Before men can be truly wise, they must realize their dependence upon God, and be filled with his wisdom. God is the source of intellectual as well as spiritual power. The greatest men, who have reached what the world regards as wonderful heights in science, are not to be compared with the beloved John or the great apostle Paul. It is when intellectual and moral power are combined that the greatest standard of manhood is reached. God will accept such a man as a worker together with himself in the training of minds.

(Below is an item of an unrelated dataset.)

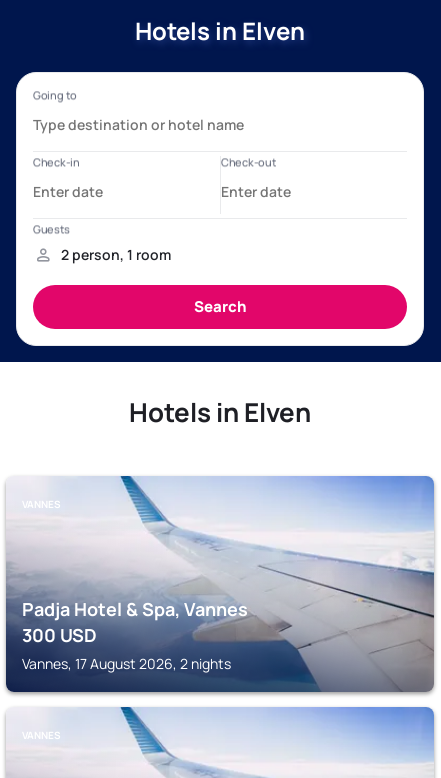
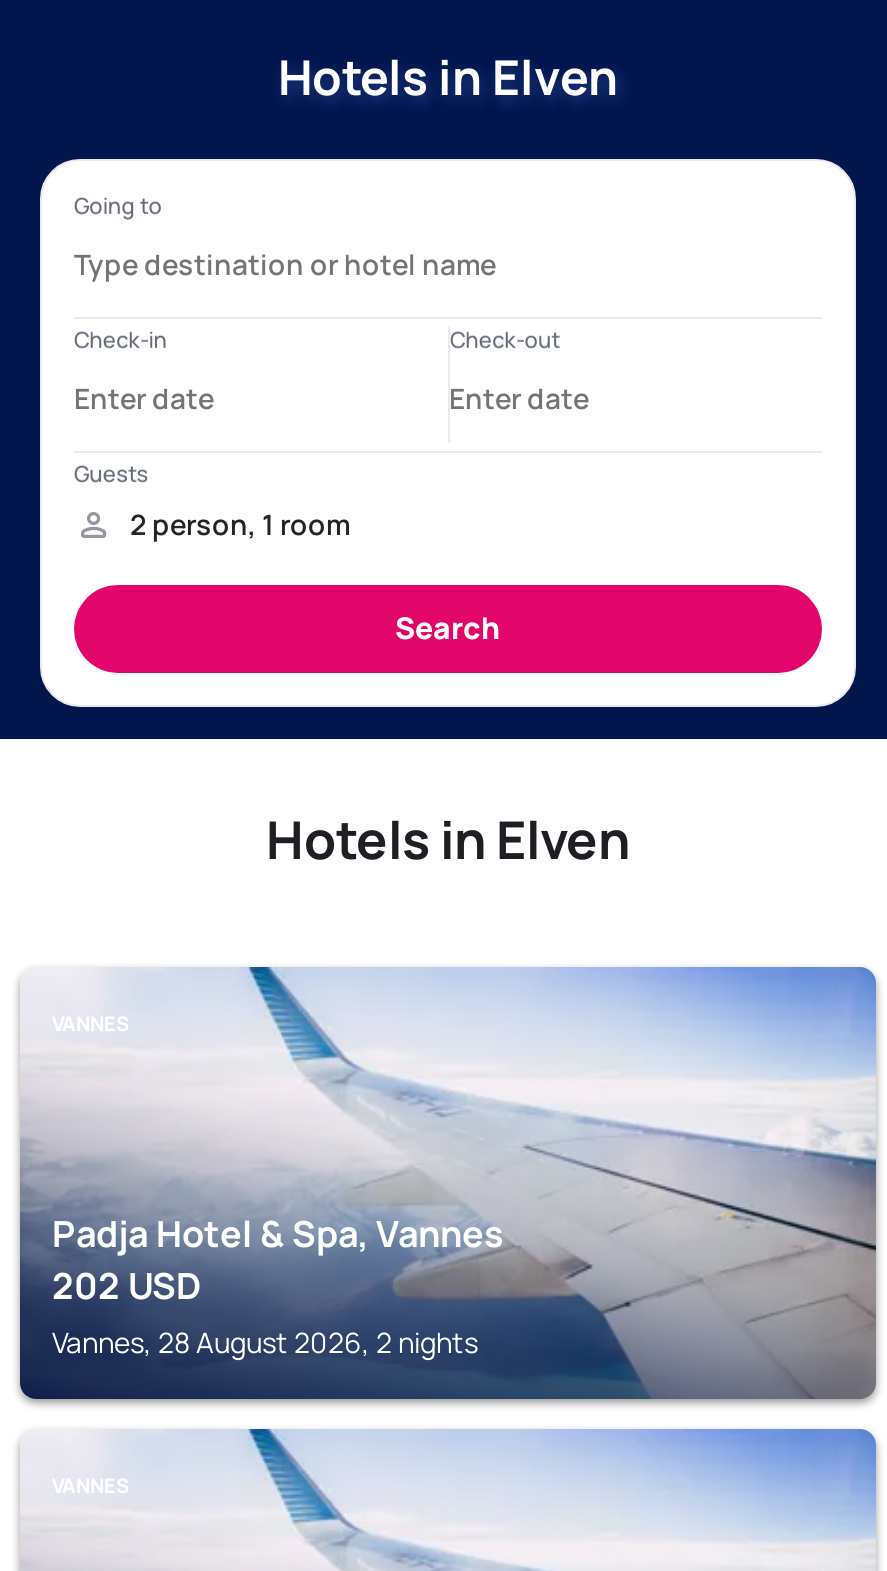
- 300 USD
+ 202 USD

- Vannes, 17 August 2026, 2 nights
+ Vannes, 28 August 2026, 2 nights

To know one's self is great knowledge. The teacher who rightly estimates himself will let God mold him and discipline his mind. And he will acknowledge the source of his power. For “what hast thou that thou didst not receive? now if thou didst receive it, why dost thou glory, as if thou hadst not received it?” 1 Corinthians 4:7. Self-knowledge leads to humility and trust in God; but it does not take the place of efforts for self-improvement. He who realizes his own deficiencies should spare no pains to reach the highest possible standard of physical, mental, and moral excellence. No one should have a part in the training of youth, who will be satisfied with a lower standard.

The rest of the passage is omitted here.